Veolia Environnement SA, the world’s biggest water utility, increased nine-month earnings by 2.5 percent as sales from waste treatment gained.
Operating income rose to 1.57 billion euros ($2.16 billion) from 1.53 billion euros a year earlier, the Paris-based company said today in a statement. Sales rose 0.8 percent to 25.5 billion euros including a 5.3 percent rise in the latest quarter.
Veolia confirmed its financial targets and reiterated plans to cut costs by 250 million euros this year and sell 3 billion euros in assets from 2009 through 2011.
Veolia and smaller competitor Suez Environnement were among waste and water companies to suffer a slump in earnings in 2009 as the recession forced industrial clients to idle factories, reducing demand. The utility is expecting a pick-up in the volume of industrial waste treatment seen in the first six months to continue through the end of the year, Denis Gasquet, head of environmental services, said Oct. 1.

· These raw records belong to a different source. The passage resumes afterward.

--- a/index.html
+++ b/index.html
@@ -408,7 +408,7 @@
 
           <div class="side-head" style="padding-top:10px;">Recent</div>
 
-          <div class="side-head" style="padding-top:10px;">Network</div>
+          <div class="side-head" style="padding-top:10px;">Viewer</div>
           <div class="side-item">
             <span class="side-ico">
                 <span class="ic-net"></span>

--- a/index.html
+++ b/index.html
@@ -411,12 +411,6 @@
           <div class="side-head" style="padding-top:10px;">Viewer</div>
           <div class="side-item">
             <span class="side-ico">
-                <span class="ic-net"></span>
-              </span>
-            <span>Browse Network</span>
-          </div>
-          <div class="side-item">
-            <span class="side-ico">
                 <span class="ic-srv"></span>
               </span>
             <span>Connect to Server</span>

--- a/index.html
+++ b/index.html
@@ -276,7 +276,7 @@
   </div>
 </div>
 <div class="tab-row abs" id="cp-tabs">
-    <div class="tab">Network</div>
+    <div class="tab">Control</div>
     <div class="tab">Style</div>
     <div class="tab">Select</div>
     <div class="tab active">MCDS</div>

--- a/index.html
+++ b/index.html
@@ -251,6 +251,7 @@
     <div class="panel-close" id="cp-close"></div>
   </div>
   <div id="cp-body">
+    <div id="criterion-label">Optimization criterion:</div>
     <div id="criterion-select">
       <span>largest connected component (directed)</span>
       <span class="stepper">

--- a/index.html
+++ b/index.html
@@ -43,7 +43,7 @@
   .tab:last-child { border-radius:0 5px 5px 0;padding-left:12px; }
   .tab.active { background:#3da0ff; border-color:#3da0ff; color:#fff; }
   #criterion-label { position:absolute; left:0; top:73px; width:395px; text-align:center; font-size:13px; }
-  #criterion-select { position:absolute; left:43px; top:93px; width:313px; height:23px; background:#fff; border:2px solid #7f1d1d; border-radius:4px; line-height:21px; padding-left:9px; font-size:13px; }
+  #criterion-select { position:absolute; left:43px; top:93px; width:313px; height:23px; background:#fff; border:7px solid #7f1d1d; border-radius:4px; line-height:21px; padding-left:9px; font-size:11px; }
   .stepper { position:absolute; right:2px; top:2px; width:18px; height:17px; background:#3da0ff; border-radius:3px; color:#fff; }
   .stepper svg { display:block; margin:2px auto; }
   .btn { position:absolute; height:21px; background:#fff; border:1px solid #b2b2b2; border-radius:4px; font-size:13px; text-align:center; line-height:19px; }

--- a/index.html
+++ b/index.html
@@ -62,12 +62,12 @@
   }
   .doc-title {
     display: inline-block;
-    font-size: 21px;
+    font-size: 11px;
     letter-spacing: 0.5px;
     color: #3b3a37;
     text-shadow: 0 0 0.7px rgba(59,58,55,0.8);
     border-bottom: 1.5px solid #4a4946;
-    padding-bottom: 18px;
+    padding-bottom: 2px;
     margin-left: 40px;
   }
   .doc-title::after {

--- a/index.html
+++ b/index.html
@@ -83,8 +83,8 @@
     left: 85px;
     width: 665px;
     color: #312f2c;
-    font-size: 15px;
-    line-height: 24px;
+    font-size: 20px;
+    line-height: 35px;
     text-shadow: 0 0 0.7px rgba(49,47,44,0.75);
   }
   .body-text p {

Veolia today said sales of the environmental services division increased 6.3 percent and accelerated in the third quarter due mostly to higher raw materials prices and “more favorable evolution in volumes.” The water division sales also grew 1.5 percent in the latest quarter after drops in the previous two three-month periods.
Suez Environnement SA last month said nine-month profit rose 13 percent as it sorted more waste and prices for recycled materials gained after a revival in economic growth. Next year will be a “year of growth,” Suez Chief Financial Officer Jean-Marc Boursier said.
Veolia is expected to have a “stabilization of waste volumes” in the third and fourth quarters while the first three months of next year should be the first period of “solid volume growth,” Citigroup analyst Sofia Savvantidou wrote in a Nov. 4 note ahead of the earnings.
Veolia confirmed targets for this year that were to generate positive free cash flow after dividends and growth in recurring operating income, which in March was forecast to rise 4 percent to 8 percent. Asset sales totaled 847 million euros in the first nine months, the company said.
Net debt was 15.8 billion euros compared with 16 billion euros at the end of June.
Veolia has announced an agreement with French state-owned bank Caisse des Depots et Consignations to merge their transport units to create the world’s biggest private operator, along with a plan to list the company called Veolia Transdev.
Veolia spent about 4 billion euros in 2007 and 2008 on acquisitions including German trash-handler Sulo Group and TMT, the waste-management unit of Italy’s Termomeccanica Ecologia. The utility last year wrote down the value of the businesses.
Veolia supplies water to about 110 million people worldwide and collects and manages trash for about 50 million. It provides public transportation in 28 countries and supplies energy in Europe and the U.S.